▶ About this exercise
When you reach the line in the listing below that contains "shipping: none -> 33.90", begin returning lines exactly as written, and stop after the line that contains "Uchwyt sitowy Coffeeline 1420: 1". Return no other lines.

▶ Data records
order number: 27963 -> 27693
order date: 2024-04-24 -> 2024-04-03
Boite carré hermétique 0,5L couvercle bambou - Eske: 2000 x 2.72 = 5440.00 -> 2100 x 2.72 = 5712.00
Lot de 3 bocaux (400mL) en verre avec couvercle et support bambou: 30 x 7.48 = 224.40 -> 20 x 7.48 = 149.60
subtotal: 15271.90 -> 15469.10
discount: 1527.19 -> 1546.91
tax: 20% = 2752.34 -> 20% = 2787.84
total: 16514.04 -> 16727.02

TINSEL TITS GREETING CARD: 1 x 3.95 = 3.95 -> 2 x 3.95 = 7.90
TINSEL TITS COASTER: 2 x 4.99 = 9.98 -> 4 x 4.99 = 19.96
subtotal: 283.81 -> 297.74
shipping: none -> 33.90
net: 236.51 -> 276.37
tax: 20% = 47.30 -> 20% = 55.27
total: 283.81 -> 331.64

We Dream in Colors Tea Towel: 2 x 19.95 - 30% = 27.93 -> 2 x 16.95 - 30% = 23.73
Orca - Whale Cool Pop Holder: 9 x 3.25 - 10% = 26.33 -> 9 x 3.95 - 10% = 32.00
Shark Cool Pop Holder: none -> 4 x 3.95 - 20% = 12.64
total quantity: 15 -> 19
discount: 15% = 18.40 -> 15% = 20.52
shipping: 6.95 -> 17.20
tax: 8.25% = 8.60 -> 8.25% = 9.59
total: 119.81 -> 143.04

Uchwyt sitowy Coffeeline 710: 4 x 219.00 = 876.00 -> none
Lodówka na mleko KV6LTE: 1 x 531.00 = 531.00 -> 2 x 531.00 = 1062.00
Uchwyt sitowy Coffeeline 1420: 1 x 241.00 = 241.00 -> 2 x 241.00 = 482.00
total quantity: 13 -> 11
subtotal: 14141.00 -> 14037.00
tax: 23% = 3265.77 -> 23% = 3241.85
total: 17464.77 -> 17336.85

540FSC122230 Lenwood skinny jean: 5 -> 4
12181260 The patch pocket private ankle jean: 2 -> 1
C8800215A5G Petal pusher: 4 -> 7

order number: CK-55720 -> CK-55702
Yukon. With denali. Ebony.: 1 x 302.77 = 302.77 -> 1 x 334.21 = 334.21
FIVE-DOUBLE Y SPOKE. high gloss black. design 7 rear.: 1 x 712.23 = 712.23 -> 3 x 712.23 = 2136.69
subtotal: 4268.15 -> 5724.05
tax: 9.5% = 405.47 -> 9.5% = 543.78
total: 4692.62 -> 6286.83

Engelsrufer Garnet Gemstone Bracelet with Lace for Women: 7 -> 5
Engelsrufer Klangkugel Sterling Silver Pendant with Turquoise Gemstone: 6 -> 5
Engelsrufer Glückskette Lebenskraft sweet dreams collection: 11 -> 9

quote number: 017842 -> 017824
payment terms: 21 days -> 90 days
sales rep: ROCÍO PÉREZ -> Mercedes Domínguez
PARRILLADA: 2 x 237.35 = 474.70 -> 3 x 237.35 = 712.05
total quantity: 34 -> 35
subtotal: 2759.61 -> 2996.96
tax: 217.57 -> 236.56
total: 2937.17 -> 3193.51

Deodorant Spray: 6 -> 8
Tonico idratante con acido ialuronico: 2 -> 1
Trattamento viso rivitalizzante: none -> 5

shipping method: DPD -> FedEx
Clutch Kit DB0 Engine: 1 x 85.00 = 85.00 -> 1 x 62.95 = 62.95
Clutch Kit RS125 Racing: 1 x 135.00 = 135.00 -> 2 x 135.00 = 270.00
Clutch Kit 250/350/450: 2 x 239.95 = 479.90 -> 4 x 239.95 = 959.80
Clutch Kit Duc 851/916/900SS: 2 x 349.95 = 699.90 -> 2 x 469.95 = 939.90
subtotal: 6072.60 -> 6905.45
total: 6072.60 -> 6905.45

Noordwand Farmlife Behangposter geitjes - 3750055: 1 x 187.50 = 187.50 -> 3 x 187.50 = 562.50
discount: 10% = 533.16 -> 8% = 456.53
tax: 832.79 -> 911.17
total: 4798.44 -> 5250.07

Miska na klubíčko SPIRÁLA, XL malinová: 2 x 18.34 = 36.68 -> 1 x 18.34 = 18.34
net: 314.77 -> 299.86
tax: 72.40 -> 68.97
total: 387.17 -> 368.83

▶ Solution for this exercise
shipping: none -> 33.90
net: 236.51 -> 276.37
tax: 20% = 47.30 -> 20% = 55.27
total: 283.81 -> 331.64

We Dream in Colors Tea Towel: 2 x 19.95 - 30% = 27.93 -> 2 x 16.95 - 30% = 23.73
Orca - Whale Cool Pop Holder: 9 x 3.25 - 10% = 26.33 -> 9 x 3.95 - 10% = 32.00
Shark Cool Pop Holder: none -> 4 x 3.95 - 20% = 12.64
total quantity: 15 -> 19
discount: 15% = 18.40 -> 15% = 20.52
shipping: 6.95 -> 17.20
tax: 8.25% = 8.60 -> 8.25% = 9.59
total: 119.81 -> 143.04

Uchwyt sitowy Coffeeline 710: 4 x 219.00 = 876.00 -> none
Lodówka na mleko KV6LTE: 1 x 531.00 = 531.00 -> 2 x 531.00 = 1062.00
Uchwyt sitowy Coffeeline 1420: 1 x 241.00 = 241.00 -> 2 x 241.00 = 482.00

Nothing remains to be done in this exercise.